● **What the task requires**
Somewhere below is a line with "tax: 20% = 755.57 -> 20% = 706.57" and, later, a line with "CubicFun 3D Titanic"; repeat those two lines and all the lines between them, exactly as they are.

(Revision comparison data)

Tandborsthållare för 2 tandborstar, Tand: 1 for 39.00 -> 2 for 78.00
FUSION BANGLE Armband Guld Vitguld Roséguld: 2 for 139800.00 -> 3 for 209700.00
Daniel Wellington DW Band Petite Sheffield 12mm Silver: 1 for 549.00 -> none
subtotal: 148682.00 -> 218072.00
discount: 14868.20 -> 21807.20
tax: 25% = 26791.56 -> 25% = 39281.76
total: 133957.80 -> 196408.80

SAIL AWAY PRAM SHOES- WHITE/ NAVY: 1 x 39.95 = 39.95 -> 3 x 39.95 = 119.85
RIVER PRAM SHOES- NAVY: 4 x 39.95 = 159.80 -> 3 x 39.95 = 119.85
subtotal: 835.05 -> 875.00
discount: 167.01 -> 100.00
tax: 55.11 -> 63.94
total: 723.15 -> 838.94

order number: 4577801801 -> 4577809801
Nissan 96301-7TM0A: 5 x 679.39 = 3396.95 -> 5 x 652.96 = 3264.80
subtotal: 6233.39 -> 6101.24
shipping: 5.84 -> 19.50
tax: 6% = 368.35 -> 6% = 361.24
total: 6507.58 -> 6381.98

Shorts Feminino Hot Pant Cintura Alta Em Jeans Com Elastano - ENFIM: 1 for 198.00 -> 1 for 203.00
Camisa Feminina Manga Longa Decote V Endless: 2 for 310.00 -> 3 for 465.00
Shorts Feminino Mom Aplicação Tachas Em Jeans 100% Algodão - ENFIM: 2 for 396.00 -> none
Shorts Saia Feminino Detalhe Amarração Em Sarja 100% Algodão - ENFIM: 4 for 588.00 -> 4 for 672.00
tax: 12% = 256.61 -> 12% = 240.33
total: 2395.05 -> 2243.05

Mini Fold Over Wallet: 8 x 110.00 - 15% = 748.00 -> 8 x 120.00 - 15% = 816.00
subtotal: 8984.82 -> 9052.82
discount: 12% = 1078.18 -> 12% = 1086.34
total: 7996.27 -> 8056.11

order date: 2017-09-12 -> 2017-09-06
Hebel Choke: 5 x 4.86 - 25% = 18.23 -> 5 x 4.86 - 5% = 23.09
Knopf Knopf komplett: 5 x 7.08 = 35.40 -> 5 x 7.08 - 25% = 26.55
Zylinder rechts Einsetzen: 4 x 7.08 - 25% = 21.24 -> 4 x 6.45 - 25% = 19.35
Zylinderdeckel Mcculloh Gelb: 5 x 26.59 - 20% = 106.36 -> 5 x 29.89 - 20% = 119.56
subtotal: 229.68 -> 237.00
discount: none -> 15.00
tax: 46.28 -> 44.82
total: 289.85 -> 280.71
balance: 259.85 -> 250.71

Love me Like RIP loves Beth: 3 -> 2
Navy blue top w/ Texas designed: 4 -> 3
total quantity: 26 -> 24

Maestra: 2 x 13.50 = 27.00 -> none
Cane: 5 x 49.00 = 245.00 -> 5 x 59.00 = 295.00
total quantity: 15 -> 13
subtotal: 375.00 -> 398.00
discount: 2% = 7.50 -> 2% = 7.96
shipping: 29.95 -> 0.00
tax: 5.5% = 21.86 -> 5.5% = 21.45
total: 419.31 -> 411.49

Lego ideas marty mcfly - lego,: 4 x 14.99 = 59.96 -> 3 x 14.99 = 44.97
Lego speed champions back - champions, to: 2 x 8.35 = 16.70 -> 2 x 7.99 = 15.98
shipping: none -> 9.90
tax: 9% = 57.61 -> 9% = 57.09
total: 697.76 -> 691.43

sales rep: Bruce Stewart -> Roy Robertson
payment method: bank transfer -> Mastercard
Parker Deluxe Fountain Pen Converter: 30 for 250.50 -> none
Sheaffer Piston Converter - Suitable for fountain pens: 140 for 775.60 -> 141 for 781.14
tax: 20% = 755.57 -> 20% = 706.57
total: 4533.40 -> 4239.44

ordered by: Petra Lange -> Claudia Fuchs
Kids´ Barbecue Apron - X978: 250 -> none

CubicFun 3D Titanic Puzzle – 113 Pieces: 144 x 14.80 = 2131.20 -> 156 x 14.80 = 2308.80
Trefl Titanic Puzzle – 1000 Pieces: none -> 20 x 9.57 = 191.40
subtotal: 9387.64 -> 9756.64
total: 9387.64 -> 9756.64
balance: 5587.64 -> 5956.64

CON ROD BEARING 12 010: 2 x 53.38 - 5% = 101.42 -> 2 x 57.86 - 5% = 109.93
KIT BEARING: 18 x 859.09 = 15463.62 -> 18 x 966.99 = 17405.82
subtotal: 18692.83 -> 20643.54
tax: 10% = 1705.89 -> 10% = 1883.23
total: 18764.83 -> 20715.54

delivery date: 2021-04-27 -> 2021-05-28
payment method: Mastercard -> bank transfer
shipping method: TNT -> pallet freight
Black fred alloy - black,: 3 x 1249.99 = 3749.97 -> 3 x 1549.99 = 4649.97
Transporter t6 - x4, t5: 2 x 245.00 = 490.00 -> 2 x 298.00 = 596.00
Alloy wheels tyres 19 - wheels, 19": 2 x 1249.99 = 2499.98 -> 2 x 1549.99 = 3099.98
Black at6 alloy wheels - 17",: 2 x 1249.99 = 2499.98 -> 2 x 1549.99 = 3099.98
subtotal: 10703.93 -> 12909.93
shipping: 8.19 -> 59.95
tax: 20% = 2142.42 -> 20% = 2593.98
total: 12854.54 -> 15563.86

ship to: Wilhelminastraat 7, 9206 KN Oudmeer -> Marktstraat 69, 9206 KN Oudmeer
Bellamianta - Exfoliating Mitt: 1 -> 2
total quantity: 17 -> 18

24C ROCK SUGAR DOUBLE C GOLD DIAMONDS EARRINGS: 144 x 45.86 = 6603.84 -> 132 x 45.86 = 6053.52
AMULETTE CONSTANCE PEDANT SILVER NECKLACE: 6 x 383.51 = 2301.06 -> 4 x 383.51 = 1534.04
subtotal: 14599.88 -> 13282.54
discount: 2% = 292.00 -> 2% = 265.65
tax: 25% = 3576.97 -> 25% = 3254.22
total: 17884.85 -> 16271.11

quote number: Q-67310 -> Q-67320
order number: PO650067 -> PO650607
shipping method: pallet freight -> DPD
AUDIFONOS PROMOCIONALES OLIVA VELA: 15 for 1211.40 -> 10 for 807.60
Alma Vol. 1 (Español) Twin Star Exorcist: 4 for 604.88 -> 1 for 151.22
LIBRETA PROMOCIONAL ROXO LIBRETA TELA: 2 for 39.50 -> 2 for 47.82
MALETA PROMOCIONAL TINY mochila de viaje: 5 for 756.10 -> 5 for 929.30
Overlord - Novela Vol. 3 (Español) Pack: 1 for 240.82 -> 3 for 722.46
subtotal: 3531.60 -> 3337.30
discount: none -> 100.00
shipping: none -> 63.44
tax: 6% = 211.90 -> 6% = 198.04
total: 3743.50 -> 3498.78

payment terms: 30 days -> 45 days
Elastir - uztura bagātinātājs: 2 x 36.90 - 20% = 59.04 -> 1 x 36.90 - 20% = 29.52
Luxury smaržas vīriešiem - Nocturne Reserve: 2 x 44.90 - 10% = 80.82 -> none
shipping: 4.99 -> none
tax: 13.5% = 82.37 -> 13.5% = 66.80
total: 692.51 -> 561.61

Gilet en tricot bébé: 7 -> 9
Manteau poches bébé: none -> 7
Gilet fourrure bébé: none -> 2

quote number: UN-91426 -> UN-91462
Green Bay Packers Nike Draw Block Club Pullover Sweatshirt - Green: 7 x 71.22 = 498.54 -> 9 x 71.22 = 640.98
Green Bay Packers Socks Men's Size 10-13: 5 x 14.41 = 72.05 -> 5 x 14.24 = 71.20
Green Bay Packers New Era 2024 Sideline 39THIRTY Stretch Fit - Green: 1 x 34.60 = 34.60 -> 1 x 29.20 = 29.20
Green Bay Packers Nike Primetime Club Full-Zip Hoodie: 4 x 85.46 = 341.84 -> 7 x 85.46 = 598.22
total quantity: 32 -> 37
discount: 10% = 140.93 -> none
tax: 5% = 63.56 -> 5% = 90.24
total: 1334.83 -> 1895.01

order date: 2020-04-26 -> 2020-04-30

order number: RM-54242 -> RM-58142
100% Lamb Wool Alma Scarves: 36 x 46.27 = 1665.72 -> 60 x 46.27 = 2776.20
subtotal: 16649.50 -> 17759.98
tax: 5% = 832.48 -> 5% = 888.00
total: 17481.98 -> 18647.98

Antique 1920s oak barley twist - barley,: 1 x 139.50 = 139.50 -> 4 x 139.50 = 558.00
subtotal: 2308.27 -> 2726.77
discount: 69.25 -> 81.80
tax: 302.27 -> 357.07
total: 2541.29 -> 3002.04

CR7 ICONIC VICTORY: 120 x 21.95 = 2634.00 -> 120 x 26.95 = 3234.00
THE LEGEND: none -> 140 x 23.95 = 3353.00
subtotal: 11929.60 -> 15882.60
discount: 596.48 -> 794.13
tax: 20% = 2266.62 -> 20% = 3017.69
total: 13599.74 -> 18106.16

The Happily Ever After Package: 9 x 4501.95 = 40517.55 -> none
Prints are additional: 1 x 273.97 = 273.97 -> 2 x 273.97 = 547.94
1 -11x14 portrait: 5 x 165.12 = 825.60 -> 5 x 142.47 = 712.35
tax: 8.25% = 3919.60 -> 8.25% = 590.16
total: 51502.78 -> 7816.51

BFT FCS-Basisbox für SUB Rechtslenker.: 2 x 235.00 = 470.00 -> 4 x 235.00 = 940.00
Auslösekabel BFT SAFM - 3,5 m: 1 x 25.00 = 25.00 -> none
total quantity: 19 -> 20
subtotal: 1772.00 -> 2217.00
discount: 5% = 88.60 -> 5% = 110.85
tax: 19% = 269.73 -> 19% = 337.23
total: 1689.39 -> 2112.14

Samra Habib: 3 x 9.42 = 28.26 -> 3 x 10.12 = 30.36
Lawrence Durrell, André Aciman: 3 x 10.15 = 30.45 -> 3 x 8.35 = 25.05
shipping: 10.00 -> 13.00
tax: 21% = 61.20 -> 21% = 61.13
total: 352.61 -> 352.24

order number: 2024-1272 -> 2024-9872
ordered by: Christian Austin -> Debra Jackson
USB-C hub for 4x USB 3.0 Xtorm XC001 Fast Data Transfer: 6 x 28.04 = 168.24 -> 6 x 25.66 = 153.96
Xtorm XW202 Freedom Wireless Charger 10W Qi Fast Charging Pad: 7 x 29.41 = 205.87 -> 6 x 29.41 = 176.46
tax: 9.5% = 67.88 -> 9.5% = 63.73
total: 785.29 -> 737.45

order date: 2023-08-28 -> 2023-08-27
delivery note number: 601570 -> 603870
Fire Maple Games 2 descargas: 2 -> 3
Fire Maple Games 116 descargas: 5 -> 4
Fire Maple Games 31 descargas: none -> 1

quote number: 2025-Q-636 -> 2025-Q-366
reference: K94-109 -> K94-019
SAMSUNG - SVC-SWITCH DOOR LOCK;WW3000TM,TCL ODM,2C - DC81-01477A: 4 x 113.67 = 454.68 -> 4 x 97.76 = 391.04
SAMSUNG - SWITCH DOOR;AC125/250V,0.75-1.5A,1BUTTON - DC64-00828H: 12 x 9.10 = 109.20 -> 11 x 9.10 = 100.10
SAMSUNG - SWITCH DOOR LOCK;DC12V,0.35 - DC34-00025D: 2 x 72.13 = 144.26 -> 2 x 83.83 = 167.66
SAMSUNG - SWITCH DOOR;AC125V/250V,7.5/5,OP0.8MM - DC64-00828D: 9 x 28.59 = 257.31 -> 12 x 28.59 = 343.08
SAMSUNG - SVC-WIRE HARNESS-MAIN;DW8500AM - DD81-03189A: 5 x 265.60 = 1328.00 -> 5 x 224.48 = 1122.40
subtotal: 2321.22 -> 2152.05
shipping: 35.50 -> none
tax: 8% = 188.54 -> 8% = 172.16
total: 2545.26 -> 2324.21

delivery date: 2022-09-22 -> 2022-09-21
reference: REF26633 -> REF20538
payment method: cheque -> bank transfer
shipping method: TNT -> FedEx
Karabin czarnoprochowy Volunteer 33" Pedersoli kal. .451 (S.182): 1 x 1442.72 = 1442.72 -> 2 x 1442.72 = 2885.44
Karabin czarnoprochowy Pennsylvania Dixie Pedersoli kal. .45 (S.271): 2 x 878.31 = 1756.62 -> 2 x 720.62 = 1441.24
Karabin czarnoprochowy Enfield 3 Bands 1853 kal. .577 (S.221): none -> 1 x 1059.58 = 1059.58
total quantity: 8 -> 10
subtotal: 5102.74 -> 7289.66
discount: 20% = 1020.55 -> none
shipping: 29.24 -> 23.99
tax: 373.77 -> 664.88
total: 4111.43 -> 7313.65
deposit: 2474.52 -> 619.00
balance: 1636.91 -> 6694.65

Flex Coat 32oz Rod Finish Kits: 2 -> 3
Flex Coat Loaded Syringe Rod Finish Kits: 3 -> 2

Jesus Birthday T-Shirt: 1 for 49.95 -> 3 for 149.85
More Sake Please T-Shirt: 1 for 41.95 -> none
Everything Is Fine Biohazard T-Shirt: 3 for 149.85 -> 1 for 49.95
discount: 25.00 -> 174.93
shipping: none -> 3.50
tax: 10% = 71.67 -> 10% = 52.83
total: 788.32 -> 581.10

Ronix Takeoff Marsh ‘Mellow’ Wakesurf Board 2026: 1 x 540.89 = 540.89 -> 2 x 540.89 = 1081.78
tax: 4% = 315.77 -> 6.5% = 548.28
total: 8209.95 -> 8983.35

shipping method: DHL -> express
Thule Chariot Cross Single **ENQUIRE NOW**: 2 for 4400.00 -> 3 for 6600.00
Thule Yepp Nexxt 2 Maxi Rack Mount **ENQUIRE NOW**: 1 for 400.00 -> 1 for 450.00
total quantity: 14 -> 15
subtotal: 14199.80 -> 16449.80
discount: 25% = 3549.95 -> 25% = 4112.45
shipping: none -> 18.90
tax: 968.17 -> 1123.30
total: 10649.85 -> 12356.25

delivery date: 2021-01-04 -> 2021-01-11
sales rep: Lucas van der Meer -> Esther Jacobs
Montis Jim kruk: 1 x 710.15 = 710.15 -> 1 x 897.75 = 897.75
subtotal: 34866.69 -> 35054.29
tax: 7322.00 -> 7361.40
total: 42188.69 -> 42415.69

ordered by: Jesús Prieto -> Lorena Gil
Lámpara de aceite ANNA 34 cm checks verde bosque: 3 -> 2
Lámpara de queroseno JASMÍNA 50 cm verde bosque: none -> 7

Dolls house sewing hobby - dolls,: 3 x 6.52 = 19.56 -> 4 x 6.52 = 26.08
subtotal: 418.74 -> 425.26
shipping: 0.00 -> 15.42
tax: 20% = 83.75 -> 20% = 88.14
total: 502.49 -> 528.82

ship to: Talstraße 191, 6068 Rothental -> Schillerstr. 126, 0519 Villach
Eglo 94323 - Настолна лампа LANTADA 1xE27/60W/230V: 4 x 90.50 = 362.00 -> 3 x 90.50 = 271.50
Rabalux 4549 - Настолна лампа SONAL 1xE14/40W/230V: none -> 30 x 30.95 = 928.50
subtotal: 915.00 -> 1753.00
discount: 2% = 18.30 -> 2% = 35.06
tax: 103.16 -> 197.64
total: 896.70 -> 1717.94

● **Output below**
tax: 20% = 755.57 -> 20% = 706.57
total: 4533.40 -> 4239.44

ordered by: Petra Lange -> Claudia Fuchs
Kids´ Barbecue Apron - X978: 250 -> none

CubicFun 3D Titanic Puzzle – 113 Pieces: 144 x 14.80 = 2131.20 -> 156 x 14.80 = 2308.80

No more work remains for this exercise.